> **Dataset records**
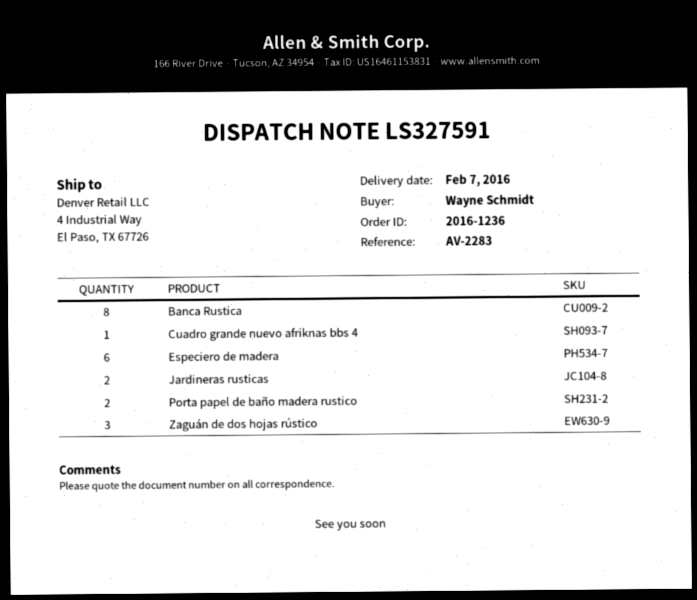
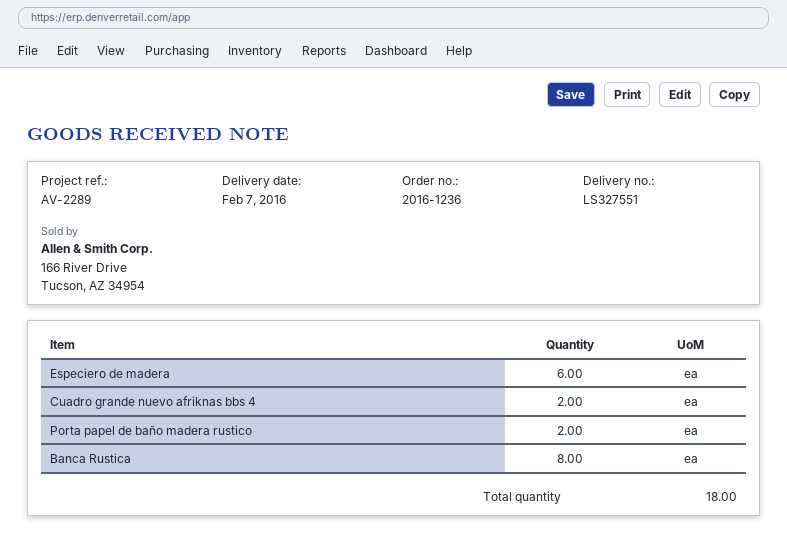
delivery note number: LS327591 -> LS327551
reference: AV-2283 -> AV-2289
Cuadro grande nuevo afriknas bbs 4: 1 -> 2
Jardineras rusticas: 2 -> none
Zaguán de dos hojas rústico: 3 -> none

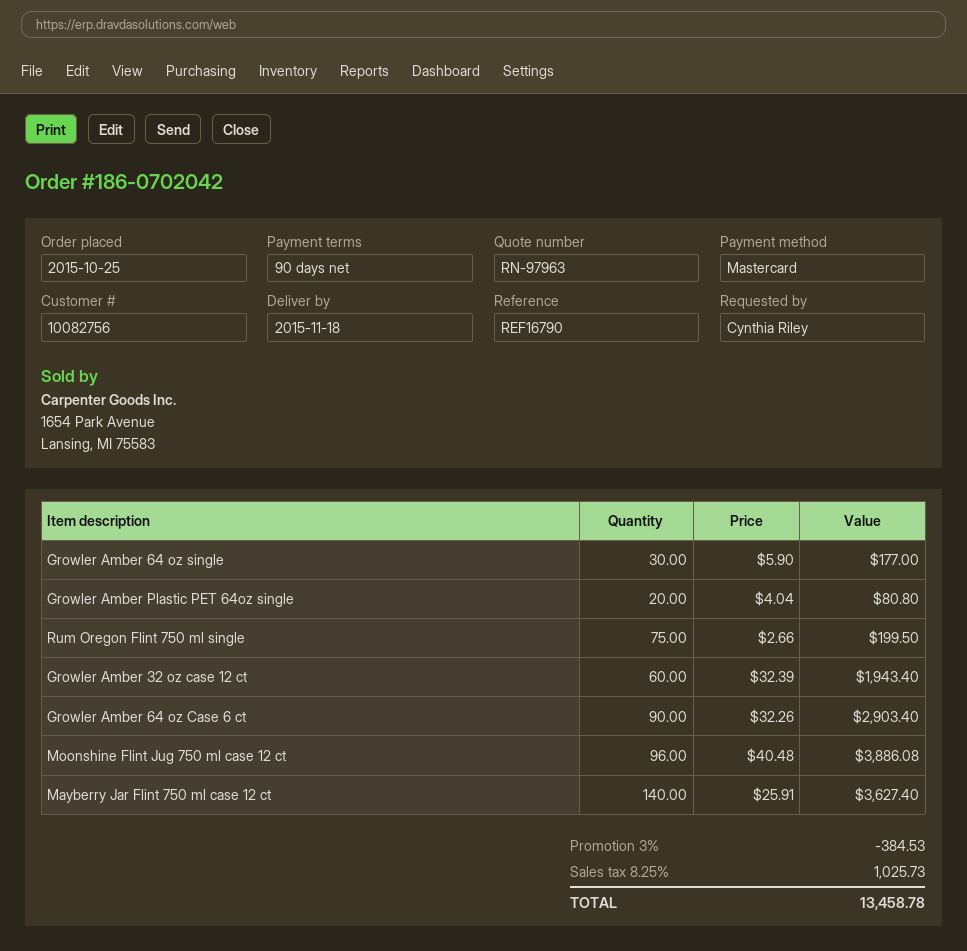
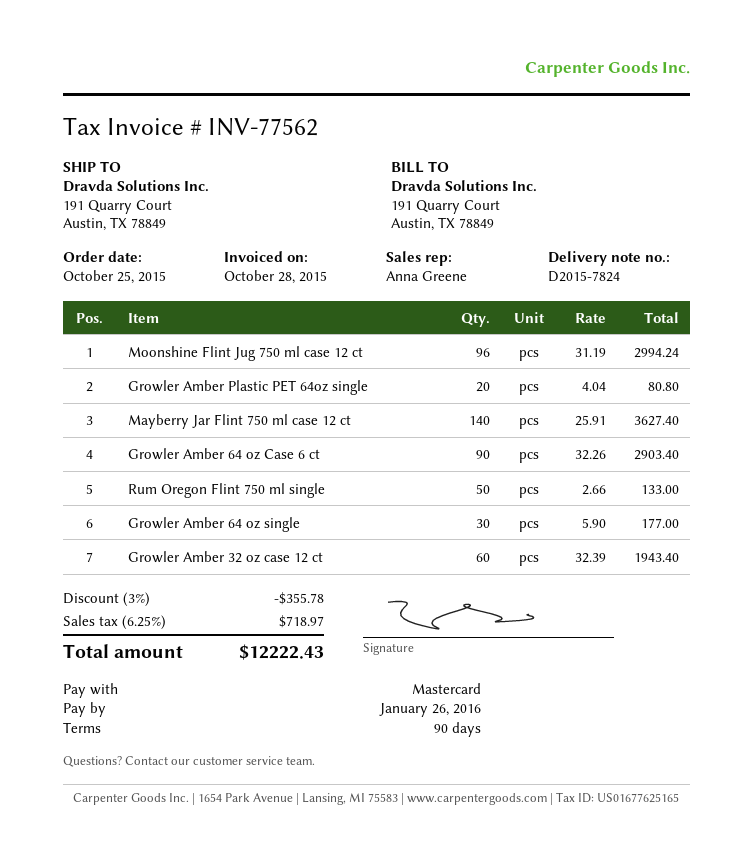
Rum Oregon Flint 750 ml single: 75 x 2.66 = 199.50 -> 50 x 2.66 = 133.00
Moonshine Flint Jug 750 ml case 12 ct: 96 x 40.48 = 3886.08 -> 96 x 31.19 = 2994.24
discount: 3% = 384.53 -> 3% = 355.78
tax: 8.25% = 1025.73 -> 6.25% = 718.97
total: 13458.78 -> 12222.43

> **DIRECTIONS FOR THIS TASK**
Only what runs from the line containing "Jardineras rusticas: 2 -> none" through the end of the entries above should be extracted, exactly and without pictures.

> **TASK RESULT**
Jardineras rusticas: 2 -> none
Zaguán de dos hojas rústico: 3 -> none

Rum Oregon Flint 750 ml single: 75 x 2.66 = 199.50 -> 50 x 2.66 = 133.00
Moonshine Flint Jug 750 ml case 12 ct: 96 x 40.48 = 3886.08 -> 96 x 31.19 = 2994.24
discount: 3% = 384.53 -> 3% = 355.78
tax: 8.25% = 1025.73 -> 6.25% = 718.97
total: 13458.78 -> 12222.43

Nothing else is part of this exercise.